Listed records:
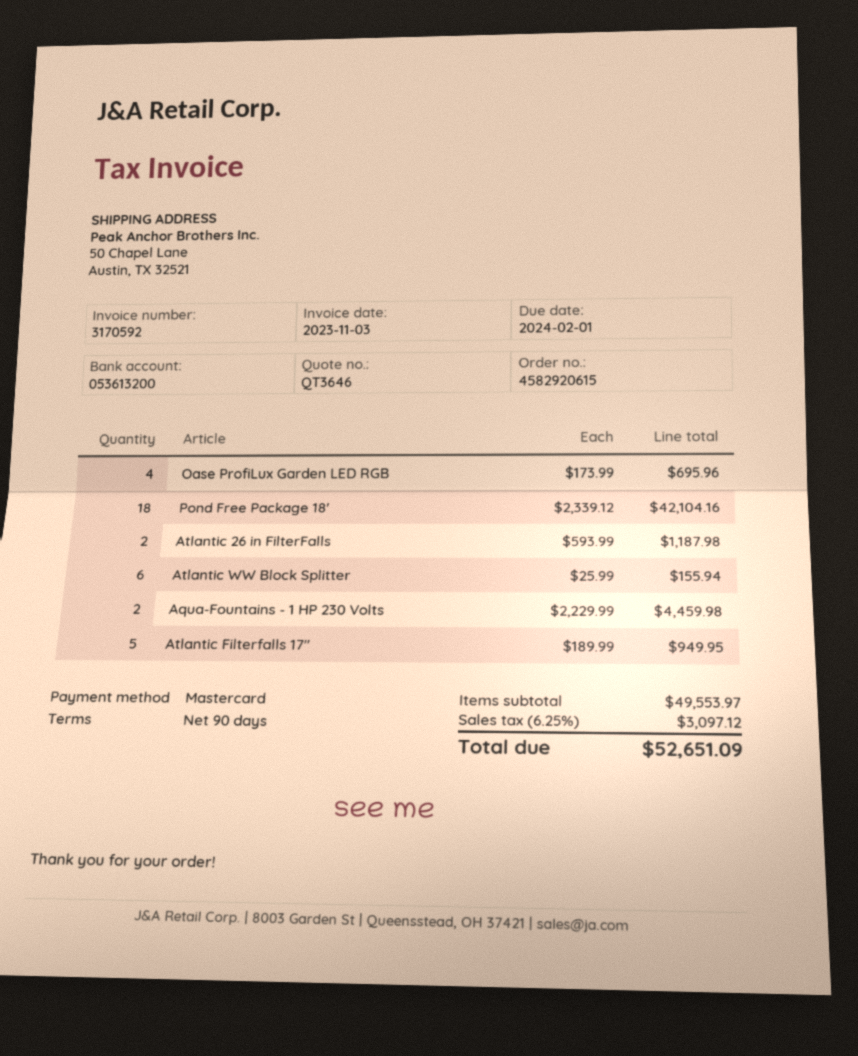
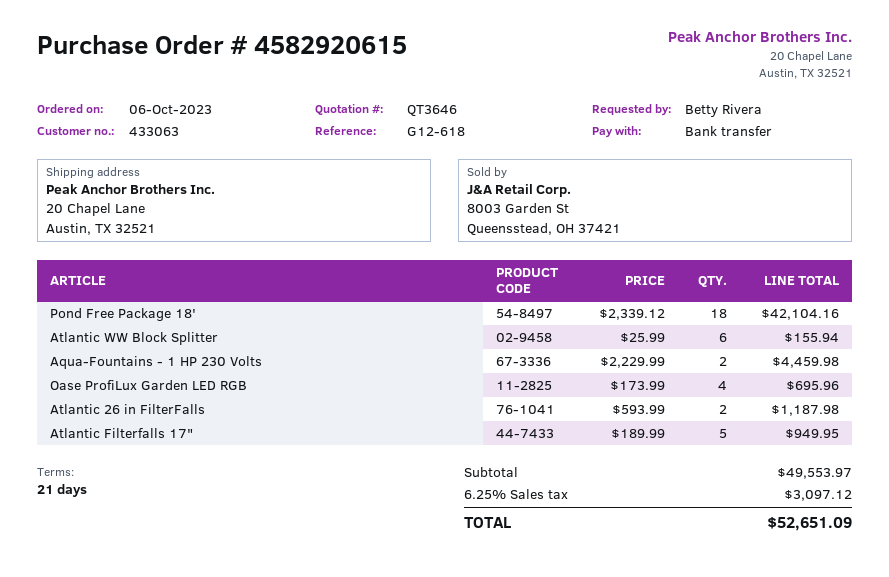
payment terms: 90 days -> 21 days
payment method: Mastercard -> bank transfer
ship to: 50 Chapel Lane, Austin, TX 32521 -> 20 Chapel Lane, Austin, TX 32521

...

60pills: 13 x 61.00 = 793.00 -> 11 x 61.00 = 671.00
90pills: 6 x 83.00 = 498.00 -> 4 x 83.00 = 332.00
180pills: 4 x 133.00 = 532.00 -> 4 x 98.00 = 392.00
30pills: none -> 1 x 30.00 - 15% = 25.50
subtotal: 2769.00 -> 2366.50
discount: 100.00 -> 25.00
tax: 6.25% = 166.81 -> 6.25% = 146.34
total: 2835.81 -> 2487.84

Your goal:
In the listing above, find the line with "60pills: 13 x" and the line with "total: 2835.81 -> 2487.84", then print exactly those lines and every line between them.

Solution to this task:
60pills: 13 x 61.00 = 793.00 -> 11 x 61.00 = 671.00
90pills: 6 x 83.00 = 498.00 -> 4 x 83.00 = 332.00
180pills: 4 x 133.00 = 532.00 -> 4 x 98.00 = 392.00
30pills: none -> 1 x 30.00 - 15% = 25.50
subtotal: 2769.00 -> 2366.50
discount: 100.00 -> 25.00
tax: 6.25% = 166.81 -> 6.25% = 146.34
total: 2835.81 -> 2487.84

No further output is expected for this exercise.